[Opening Material for this task section]
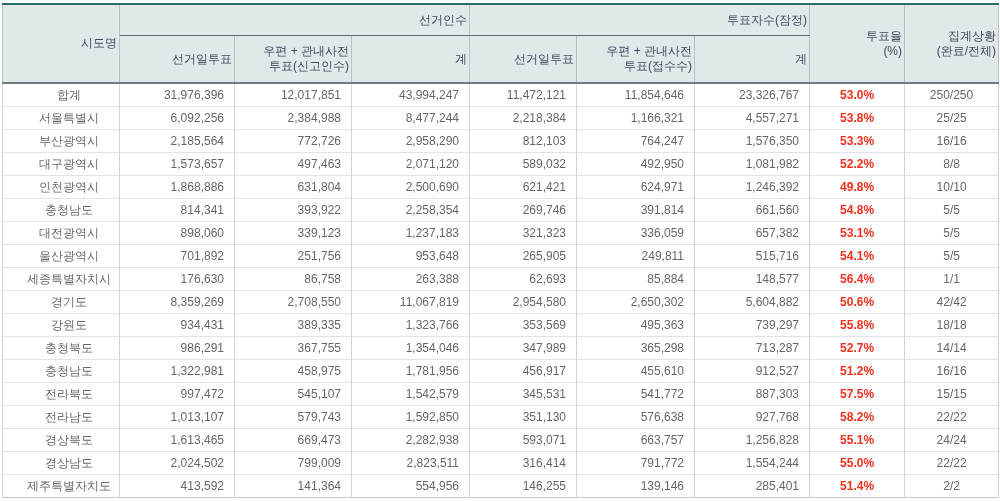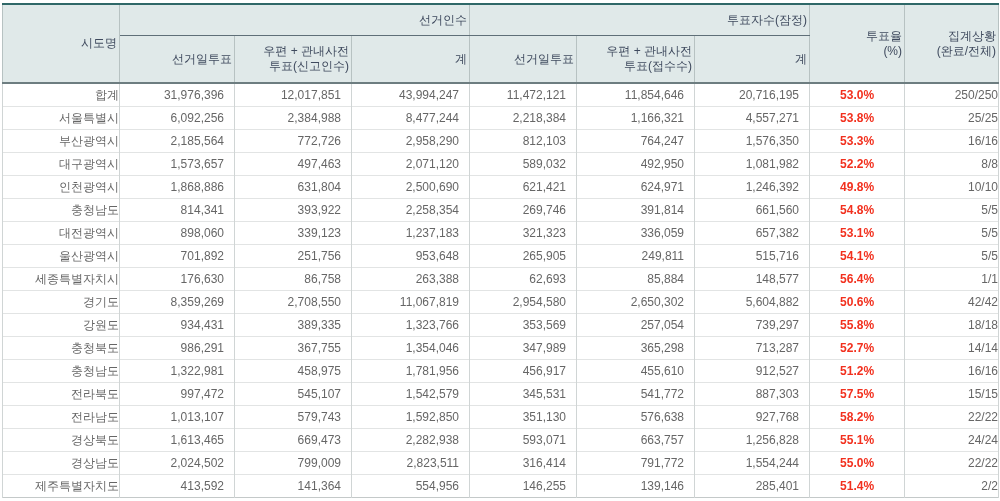--- a/index.html
+++ b/index.html
@@ -48,24 +48,24 @@
     font-size:12px;
     height:22px;
     border-left:1px solid var(--c-vline);
     border-right:1px solid var(--c-vline);
     border-top:1px solid var(--c-hline);
     padding:0;
     overflow:hidden;
     white-space:nowrap;
   }
   tbody tr:first-child td{border-top:2px solid var(--c-headbottom);}
-  td.region{text-align:right;padding-left:16px;}
+  td.region{text-align:center;padding-left:16px;}
   td.num{text-align:right;padding-right:10px;}
   td.turnout{text-align:center;color:var(--c-red);font-weight:bold;}
-  td.status{text-align:right;}
+  td.status{text-align:center;}
 </style>
 </head>
 <body>
 
 <div class="wrap">
   <table class="results">
     <colgroup>
       <col style="width:117px">
         <col style="width:115px">
         <col style="width:117px">
@@ -98,21 +98,21 @@
       </tr>
     </thead>
     <tbody>
         <tr>
           <td class="region">합계</td>
           <td class="num">31,976,396</td>
           <td class="num">12,017,851</td>
           <td class="num">43,994,247</td>
           <td class="num">11,472,121</td>
           <td class="num">11,854,646</td>
-          <td class="num">20,716,195</td>
+          <td class="num">23,326,767</td>
           <td class="turnout">53.0%</td>
           <td class="status">250/250</td>
         </tr>
         <tr>
           <td class="region">서울특별시</td>
           <td class="num">6,092,256</td>
           <td class="num">2,384,988</td>
           <td class="num">8,477,244</td>
           <td class="num">2,218,384</td>
           <td class="num">1,166,321</td>
@@ -207,21 +207,21 @@
           <td class="num">5,604,882</td>
           <td class="turnout">50.6%</td>
           <td class="status">42/42</td>
         </tr>
         <tr>
           <td class="region">강원도</td>
           <td class="num">934,431</td>
           <td class="num">389,335</td>
           <td class="num">1,323,766</td>
           <td class="num">353,569</td>
-          <td class="num">257,054</td>
+          <td class="num">495,363</td>
           <td class="num">739,297</td>
           <td class="turnout">55.8%</td>
           <td class="status">18/18</td>
         </tr>
         <tr>
           <td class="region">충청북도</td>
           <td class="num">986,291</td>
           <td class="num">367,755</td>
           <td class="num">1,354,046</td>
           <td class="num">347,989</td>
[Closing Material for this task section]
> **Work request**:
Return each line of the records above in which the word "tbody" occurs.

> **Task output**:
   tbody tr:first-child td{border-top:2px solid var(--c-headbottom);}
     <tbody>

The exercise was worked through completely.